Advocates successfully secured $100 million in first-of-its-kind state funding for child care scholarships, giving thousands of additional Texas families an opportunity to go to work and secure high-quality child care for their children. The state manages a highly effective program to provide child care scholarships to parents with low incomes, but approximately 95,000 families are on a waiting list for a scholarship. This is the first time the Legislature has provided state funding to complement the federal funding that goes towards these scholarships. This victory for parents and children was the result of a multi-year advocacy campaign.
Legislators invested $139 million in general revenue ($386 million in all funds) in strategies to improve the Medicaid and SNAP eligibility system, including overhauling outdated technology so the system functions properly for families and hiring additional staff. For years, the state has used a clunky, inefficient, outdated system to process applications and renewals for SNAP and Medicaid health insurance, creating a backlog of more than 200,000 unprocessed Medicaid applications for most of 2024 and leaving parents waiting an average of 41 days for a Medicaid eligibility determination—with some waiting over 160 days.
The Texas Legislature approved an additional $18 million for the biennium for the Early Childhood Intervention (ECI) program. ECI plays a vital role in supporting infants and toddlers with Down syndrome, autism, speech delays, and other disabilities or developmental delays. Advocates worked closely with ECI providers across the state to respond to a Request for Information (RFI) from the Texas Health and Human Services Commission (HHSC), helping to clearly communicate the need for additional funding. These provider insights were critical in informing HHSC’s funding request to the Legislature. The new funding will cover anticipated enrollment growth in the program over the next two years. Without it, ECI providers would have faced a funding cut, leading them to serve more children without a corresponding increase in resources. This investment helps ensure that ECI providers can continue meeting the needs of families with babies and toddlers with disabilities across Texas.
The Legislature passed SB 462, which will help recruit and retain more child care workers. Currently, the lack of available, qualified staff is reducing the overall supply of child care. When a child care program is understaffed, the program must serve fewer children, which means more parents are scrambling to find the care they need to go to work. A key barrier for child care educators is securing child care for their own children. SB 462 addresses this challenge by adding income-eligible child care workers to the priority list for child care scholarships.

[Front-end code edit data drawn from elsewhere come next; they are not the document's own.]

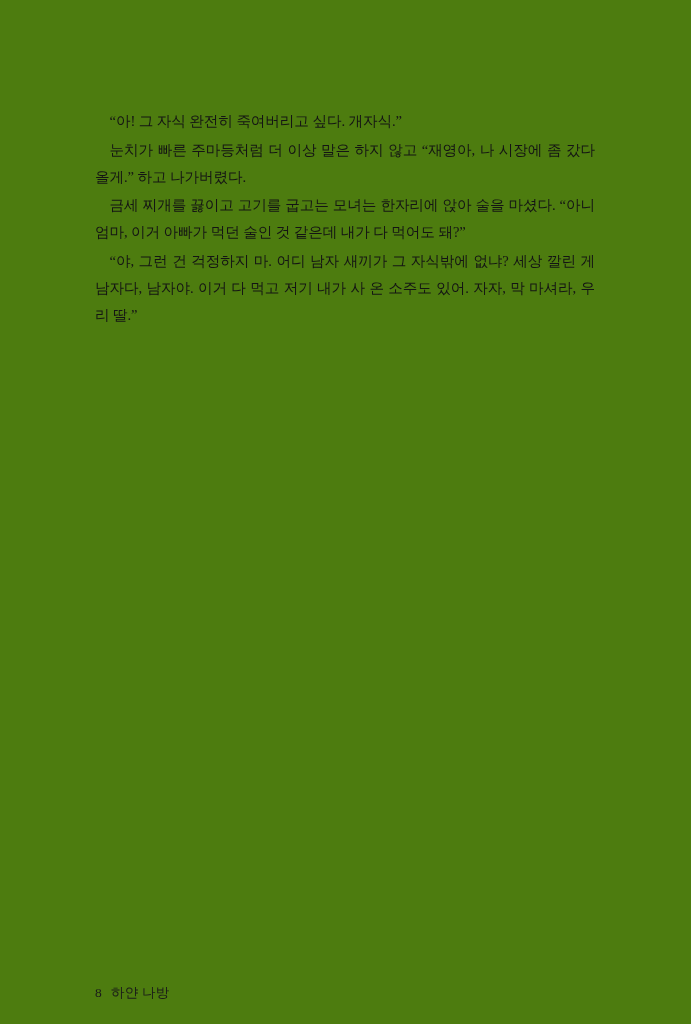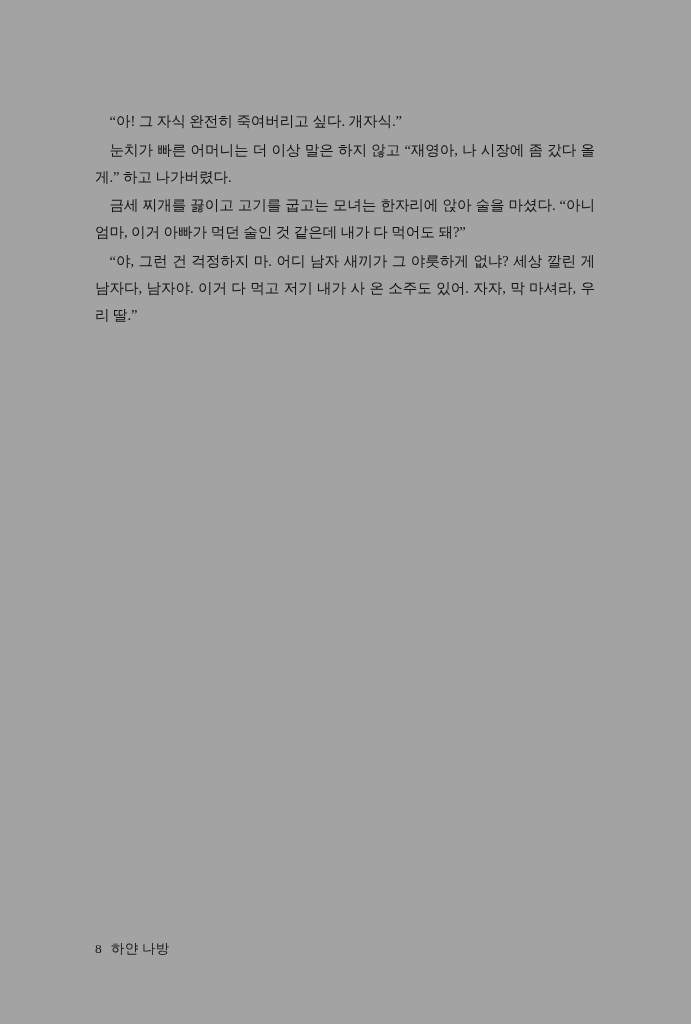--- a/index.html
+++ b/index.html
@@ -21,7 +21,7 @@
     top: 0;
     width: 691px;
     height: 1024px;
-    background: #a3a3a3;
+    background: #4d7c0f;
   }
   .text-block {
     position: absolute;

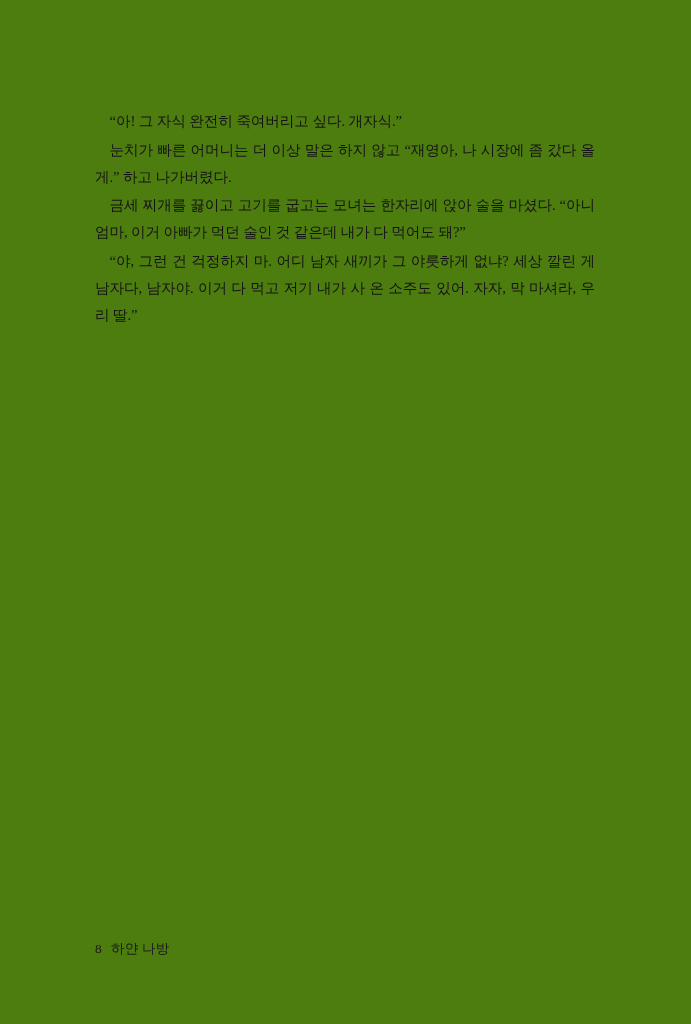--- a/index.html
+++ b/index.html
@@ -64,7 +64,7 @@
 
   <div class="text-block">
     <p class="para">“아! 그 자식 완전히 죽여버리고 싶다. 개자식.”</p>
-    <p class="para">눈치가 빠른 어머니는 더 이상 말은 하지 않고 “재영아, 나 시장에 좀 갔다 올게.” 하고 나가버렸다.</p>
+    <p class="para">눈치가 빠른 주마등처럼 더 이상 말은 하지 않고 “재영아, 나 시장에 좀 갔다 올게.” 하고 나가버렸다.</p>
     <p class="para">금세 찌개를 끓이고 고기를 굽고는 모녀는 한자리에 앉아 술을 마셨다. “아니 엄마, 이거 아빠가 먹던 술인 것 같은데 내가 다 먹어도 돼?”</p>
     <p class="para">“야, 그런 건 걱정하지 마. 어디 남자 새끼가 그 야릇하게 없냐? 세상 깔린 게 남자다, 남자야. 이거 다 먹고 저기 내가 사 온 소주도 있어. 자자, 막 마셔라, 우리 딸.”</p>
   </div>

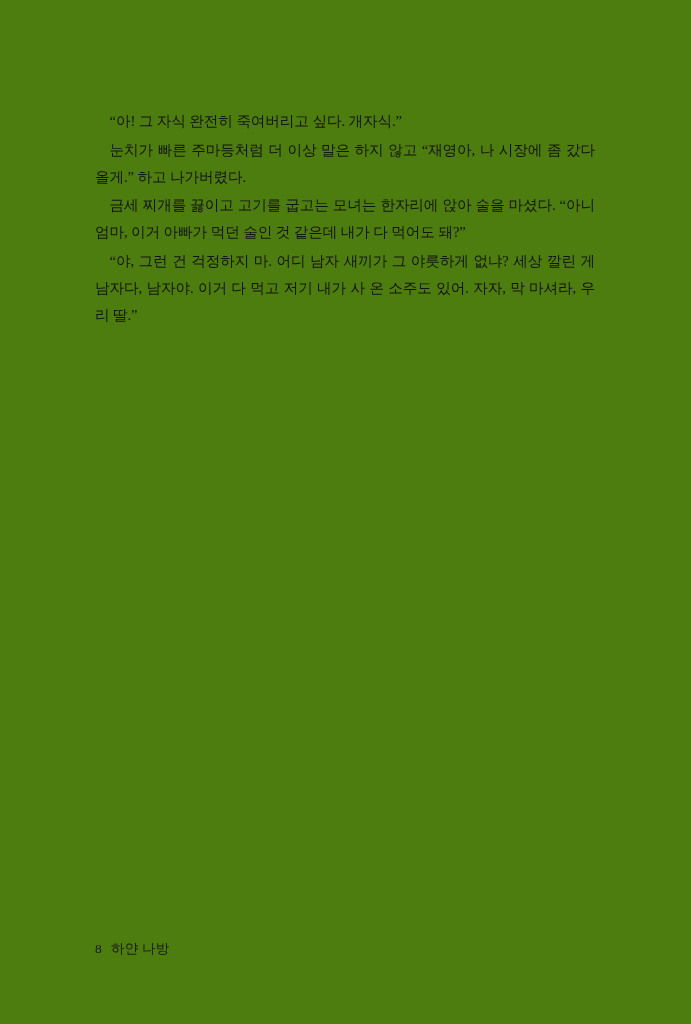--- a/index.html
+++ b/index.html
@@ -66,7 +66,7 @@
     <p class="para">“아! 그 자식 완전히 죽여버리고 싶다. 개자식.”</p>
     <p class="para">눈치가 빠른 주마등처럼 더 이상 말은 하지 않고 “재영아, 나 시장에 좀 갔다 올게.” 하고 나가버렸다.</p>
     <p class="para">금세 찌개를 끓이고 고기를 굽고는 모녀는 한자리에 앉아 술을 마셨다. “아니 엄마, 이거 아빠가 먹던 술인 것 같은데 내가 다 먹어도 돼?”</p>
-    <p class="para">“야, 그런 건 걱정하지 마. 어디 남자 새끼가 그 야릇하게 없냐? 세상 깔린 게 남자다, 남자야. 이거 다 먹고 저기 내가 사 온 소주도 있어. 자자, 막 마셔라, 우리 딸.”</p>
+    <p class="para">“야, 그런 건 걱정하지 마. 어디 남자 새끼가 그 자식밖에 없냐? 세상 깔린 게 남자다, 남자야. 이거 다 먹고 저기 내가 사 온 소주도 있어. 자자, 막 마셔라, 우리 딸.”</p>
   </div>
 
   <div class="footer">

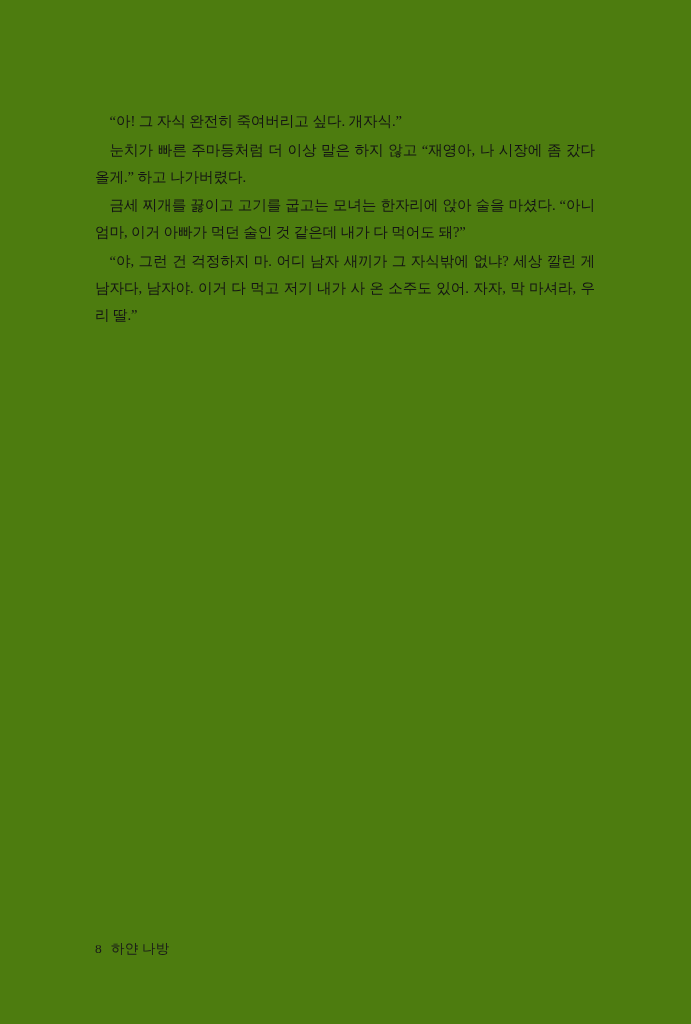--- a/index.html
+++ b/index.html
@@ -55,6 +55,7 @@
   }
   .footer .booktitle {
     display: inline-block;
+    margin-top: 44px;
   }
 </style>
 </head>

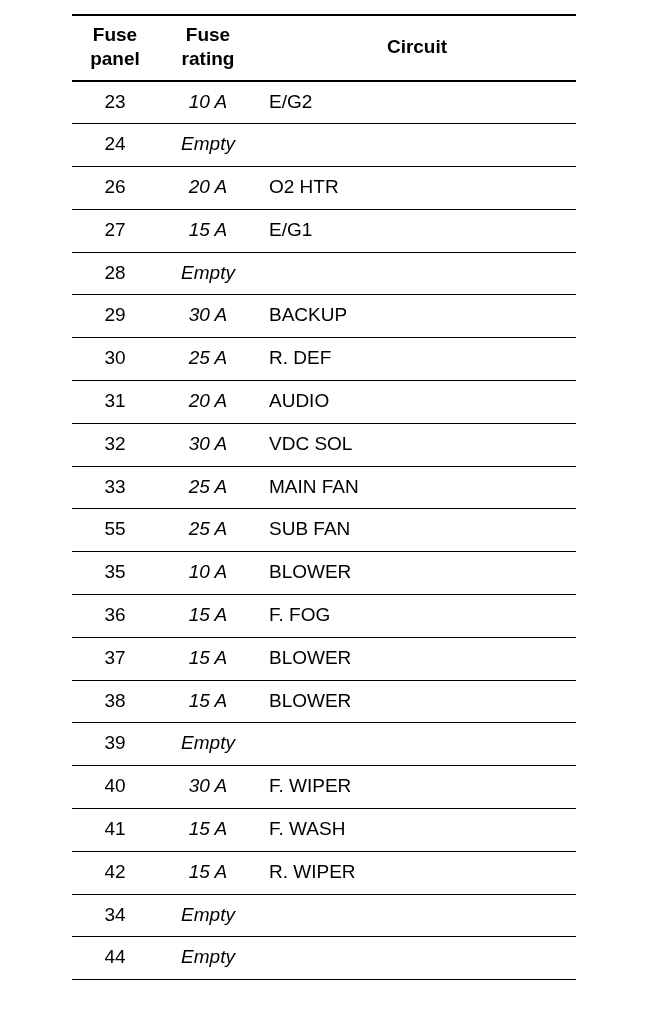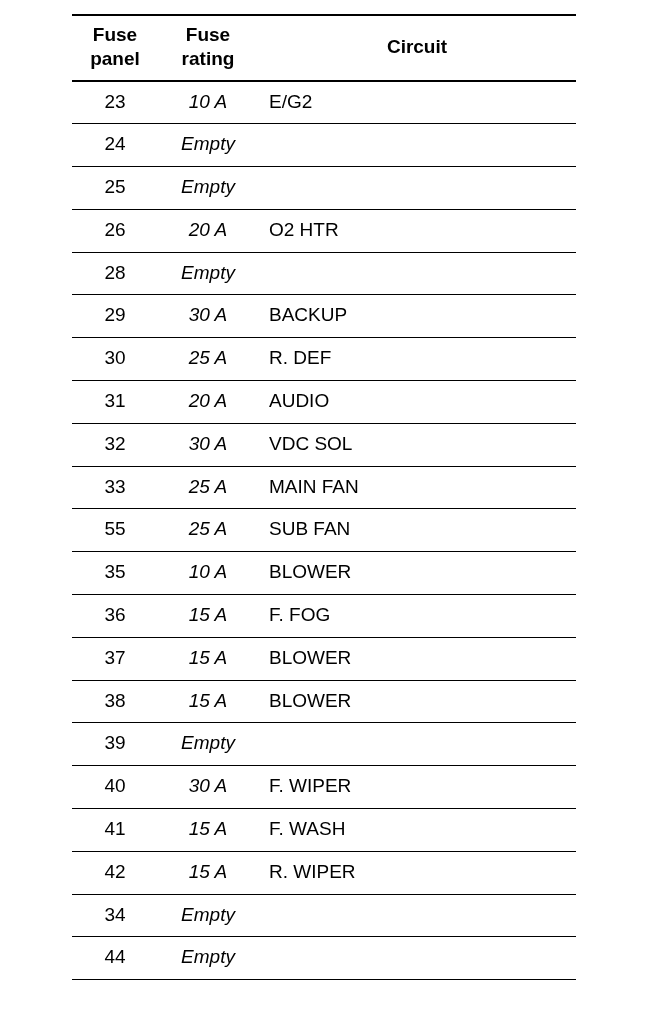--- a/index.html
+++ b/index.html
@@ -104,11 +104,6 @@
           <td class="td-circuit"></td>
         </tr>
         <tr>
-          <td class="td-panel">25</td>
-          <td class="td-rating">Empty</td>
-          <td class="td-circuit"></td>
-        </tr>
-        <tr>
           <td class="td-panel">26</td>
           <td class="td-rating">20 A</td>
           <td class="td-circuit">O2 HTR</td>

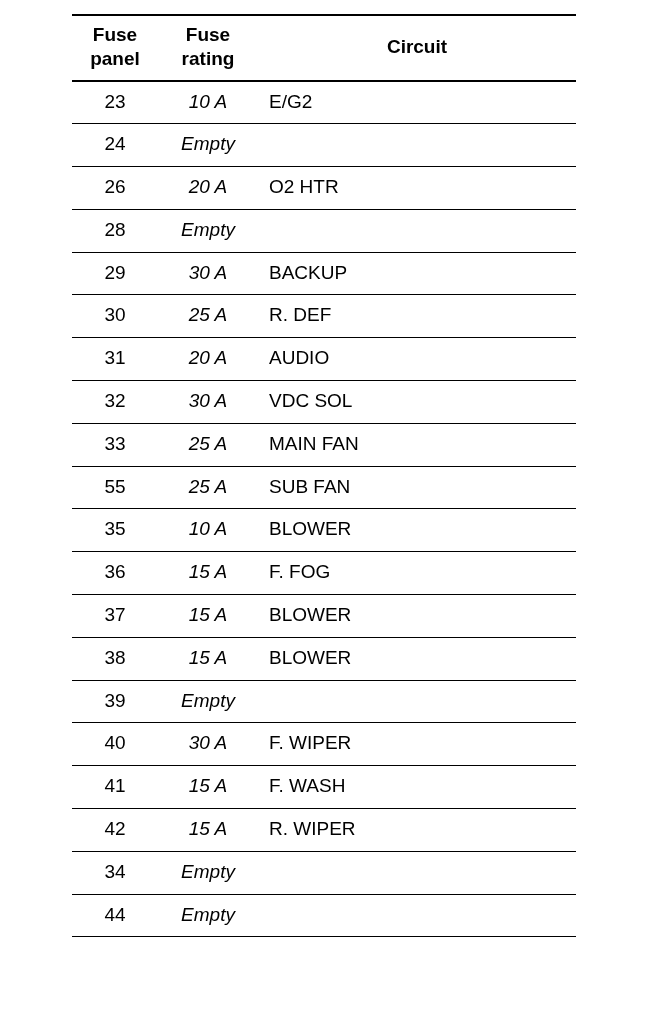--- a/index.html
+++ b/index.html
@@ -109,6 +109,11 @@
           <td class="td-circuit">O2 HTR</td>
         </tr>
         <tr>
+          <td class="td-panel">27</td>
+          <td class="td-rating">15 A</td>
+          <td class="td-circuit">E/G1</td>
+        </tr>
+        <tr>
           <td class="td-panel">28</td>
           <td class="td-rating">Empty</td>
           <td class="td-circuit"></td>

SB 599 restricts local governments and municipalities from imposing additional health and safety standards on family child care home providers. Local governments cannot create an ordinance, order, or other measure that further regulates the health and safety of a day-care or family home licensed under the Human Resources Code. Child care homes and family homes now must only meet the facility and capacity standards set by the state.
HB 2294 allows local workforce development boards to pay Texas Rising Star (TRS) Program childcare providers the maximum rate for their quality rating, even if the provider’s listed rates are lower, as long as it does not lower the Texas Workforce Commission’s (TWC) goal for the average number of children served each day through subsidized child care in that area. This helps maintain childcare access for disadvantaged families by addressing the problem of high-quality providers in low-income areas who, limited by lower market rates, receive smaller reimbursements and risk shutting down.
HB 2 introduces significant reforms to Texas school funding. It adopts recommendations from the Texas Commission on Special Education Funding to better align funding with the intensity of services provided and waives certification fees to help address teacher shortages. The bill also expands pre-k eligibility to children of public school teachers and increases the Early Education Allotment (EEA) by $90 million. While a portion of the EEA allocation is now directed based on pre-k attendance, HB 2 does not resolve the state’s partial funding of full-day pre-k. Additionally, the bill works to address some of the administrative roadblocks to form pre-k partnerships. The following changes will require careful observation to assess their impact on access and funding for early childhood education: new restrictions on tuition-based pre-k and pre-k classroom expansion, requiring verification from designated intermediary organizations starting in the 2027-2028 school year.
SB 991 defines a chronically absent student as a student who is absent from school for more than 10 percent of the academic year or a 30 day enrollment period. By adding chronic absenteeism to the “at risk” category, the state will be better able to support students who are chronically absent and therefore at risk of dropping out. Texas needed better data about chronic absenteeism in public schools and public charter schools. With better data, educators can better address the causes of chronic absenteeism. The bill also requires schools to report the number of chronically absent students and make that data publicly available. This is a significant step towards identifying at-risk students who are in need of additional support.
In 2025, Texas advocates also went on defense when the first draft of the state budget significantly underfunded key maternal health programs. Ultimately, advocates were able to work with policymakers to ensure the final budget maintained funding for women’s preventive safety-net programs—Healthy Texas Women, Family Planning Program, and Breast and Cervical Cancer Services—with total funding at $460 million over the biennium. Restoring these key funding streams preserved access to preventive and reproductive health care for low-income Texans.